Biodegradable metals are gradually gaining increased attention as a new option for complementary treatment alongside standard inert metal implants. While magnesium- and iron-based systems have been extensively studied, zinc has recently emerged as a novel candidate due to its moderate degradation rate and essential biological role. However, the use of pure zinc in biomedical applications is limited by its potential cytotoxicity. A widely adopted strategy to overcome these drawbacks involves surface modification with bioactive ceramic coatings, particularly hydroxyapatite (HAp), to promote bone–material integration. In this study, we report a systematic use of electrochemical deposition (ECD) for the fabrication of hydroxyapatite coatings on zinc substrates. This method allows us to precisely tailor the coating morphology and properties under controlled electrochemical conditions, offering a scalable, low-temperature alternative to other deposition techniques.
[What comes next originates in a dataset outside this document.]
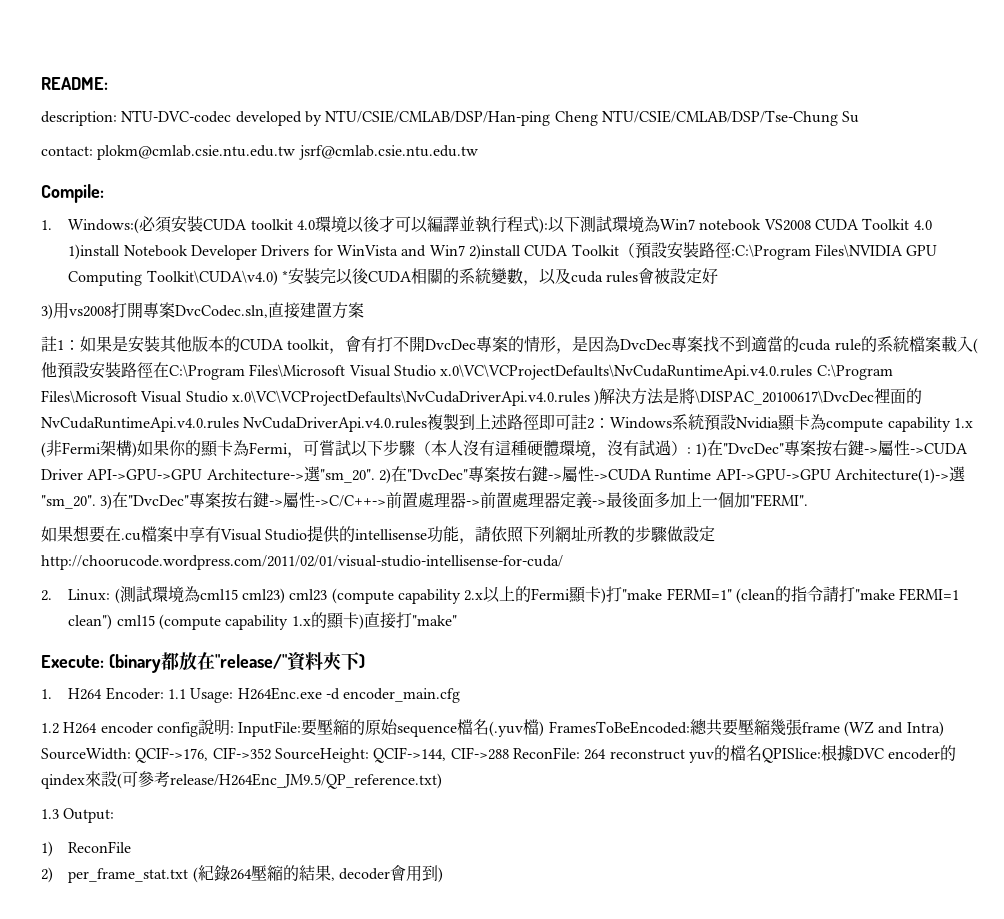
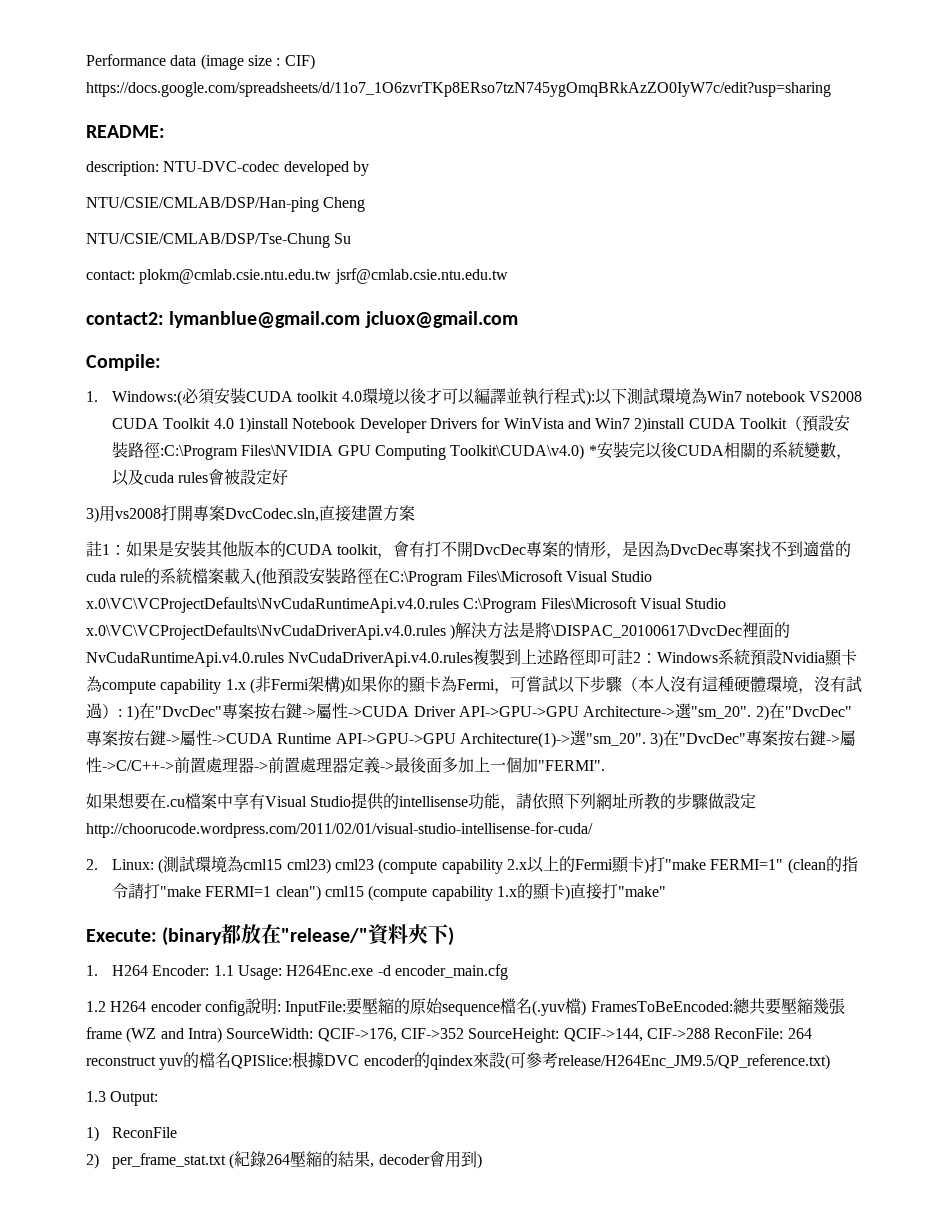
(41, 83) none -> [86,54,315,70] [86,82,831,97] Performance data (image size : CIF) https://docs.google.com/spreadsheets/d/11o7_1O6zvrTKp8ERso7tzN745ygOmqBRkAzZO0IyW7c/edit?usp=sharing //
(322, 118) none -> (369, 168) //
(598, 118) none -> (366, 204) //
(478, 152) none -> [86,311,518,328] // contact2: lymanblue@gmail.com jcluox@gmail.com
Key deposition parameters including applied current density, deposition time, and the presence of a chelating agent (EDTA-2Na) were optimized to achieve uniform, adherent, and morphologically favorable HAp layers. The optimal conditions (current density of 1.25 mA/cm2, deposition time of 120 min, and EDTA-2Na addition) yielded coatings with strong adhesion to the zinc substrate and beneficial HAp morphology for cell-attachment. The ceramic layer not only improved the mechanical stability of the composite system but also reduced the degradation rate in simulated body fluids. Furthermore, the HAp-coated zinc surface did not exhibit any signs of thrombogenicity, suggesting good hemocompatibility.